North Korea gives notice of April rocket launch
SEOUL (Reuters) - North Korea has given global agencies notice of its plans to launch a satellite from April 4-8, an official said on Thursday in a move Washington has called provocative and views as a disguised long-range missile test.
Pyongyang gave notice it expects the first stage of the rocket to splash down in the East Sea, better known as the Sea of Japan, and the second stage to splash down in the Pacific Ocean, Yonhap news agency quoted sources familiar with the notice as saying.
The United States has said it could pursue a range of options against the North if it launches the missile, including squeezing it harder with U.N. sanctions imposed after separate missile and nuclear tests in 2006.
The launch notice adds to mounting tension on the divided Korean peninsula with Pyongyang saying it was on the edge of war, though many analysts doubt the North would send its poorly equipped military into a direct attack on the South.

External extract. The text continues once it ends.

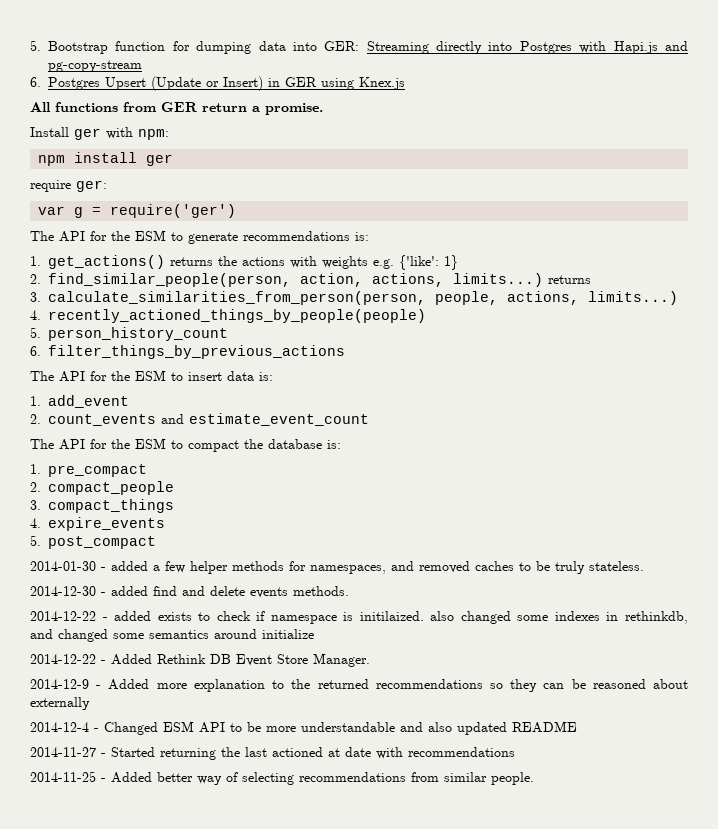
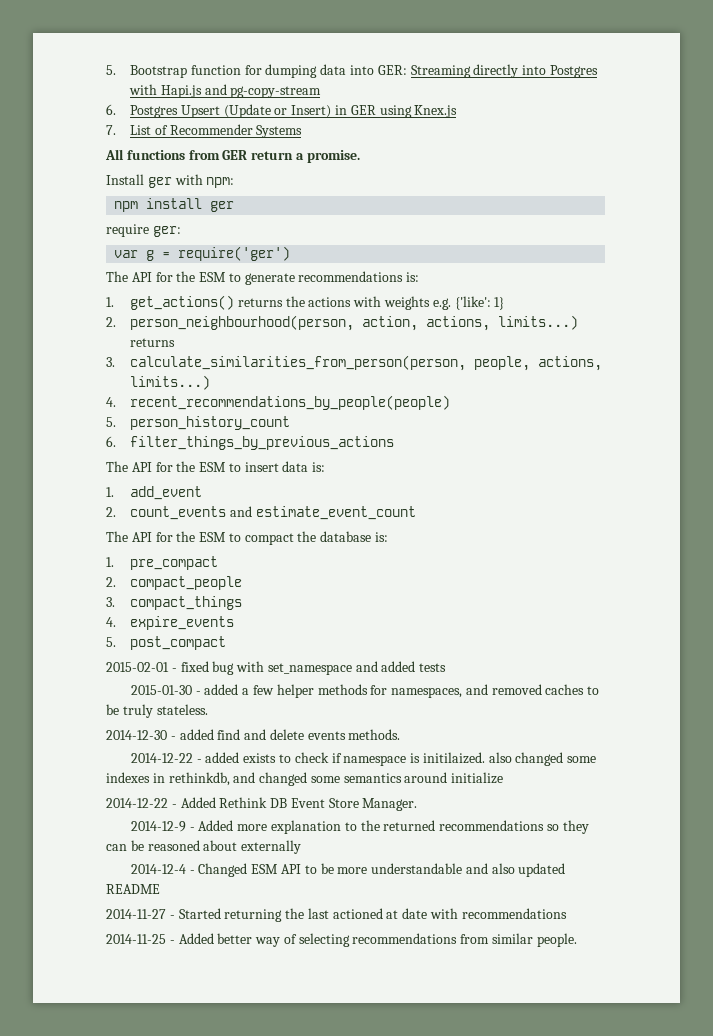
(405, 83) none -> [106,124,303,138] // 7. List of Recommender Systems
[48,273,291,287] find_similar_people(person, -> [130,315,355,331] person_neighbourhood(person,
[48,309,426,323] recently_actioned_things_by_people(people) -> [130,395,451,410] recent_recommendations_by_people(people)
[30,561,96,571] 2014-01-30 -> [106,661,447,675] [130,685,192,695] 2015-02-01 - fixed bug with set_namespace and added tests // 2015-01-30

North Korea said it has acceded to an international treaty on space exploration as part of its preparations for launching ... an experimental communications satellite, its KCNA news agency reported.
Lending a degree of credibility to Pyongyang's pledge to stage a rocket launch, the International Maritime Organization (IMO) said it had been contacted by the North about its plans.
We have received a letter and it contains dates, times and coordinates, Lee Adamson, a spokesman with the IMO said by telephone from London, confirming the dates as April 4-8.
He said a notice would soon be issued to maritime vessels, adding that the tests were scheduled to take place during daylight hours.
North Korea, which advised that the launch would take place from an east coast site that it had used for previous launches, said it had also notified the International Civil Aviation Organization so it could inform aircraft.
The U.S. Navy showed off to media on Thursday its Aegis-class destroyer USS Chaffee, which is in South Korea for joint South Korean-U.S. military drills and equipped to intercept missiles. Media reported last week that Japan and the United States might try to intercept any ballistic missile launched by the North.
The North says it would consider any shooting down of its rocket an act of war and has told South Korean commercial planes to keep away from its air space.
The North's official media has also described itself as the victim of planned aggression by South Korea and its U.S. ally, calling the joint military drills: madcap and reckless saber rattling ... in a bid to make surprise pre-emptive strikes.
Adding to Pyongyang's fury, the USS John C. Stennis aircraft carrier group is sailing off the south coast as part of the military exercises with the South, where the United States permanently stations about 28,000 troops.
FACE AT STAKE
Analysts said there were few technical differences between a satellite launch and a test of its longest-range ballistic missile, which use the same rocket, called the Taepodong-2 outside of the North.
The missile launch requires additional technology because the missile needs to be able to re-enter the atmosphere, said a defense analyst in Seoul who asked not to be named because of the sensitive subject matter.
North Korea shocked the region when it fired a Taepodong-1 over Japan in 1998.
Japan's Chief Cabinet Secretary Takeo Kawamura told reporters in Tokyo a North Korean rocket launch would violate U.N. resolutions, adding: it should cancel the launch.
The later Taepodong-2, whose first and only test flight in 2006 failed, is designed to carry a weapon as far as Alaska.
Experts said a launch looked inevitable, partly because the government wanted to flaunt a high-tech success at home and also display its prowess to the international community from which it is almost completely isolated.
They are putting themselves in a position where they have to keep going if they do not want to lose face, said Brad Glosserman, of the Hawaii-based Pacific Forum CSIS think tank.
Analysts said the North faced little risk of new punishments that could seriously damage its hardline leadership as it was likely China, about its only major ally, and Russia would use their Security Council veto power to block extra sanctions.
A ballistic missile launch would violate a U.N. Security Council resolution that forbids Pyongyang from further nuclear tests or ballistic missile launches.
Russian nuclear envoy Alexei Borodavkin told reporters in Seoul it was too early to say if a launch would violate existing U.N. resolutions and would depend on what the North fires.
South Korean officials said the North had been assembling the Taepodong-2 at a missile base on its east coast. The missile was still indoors but once set vertically and moved to a launch pad, it could be fired off in about seven to 10 days, experts have said.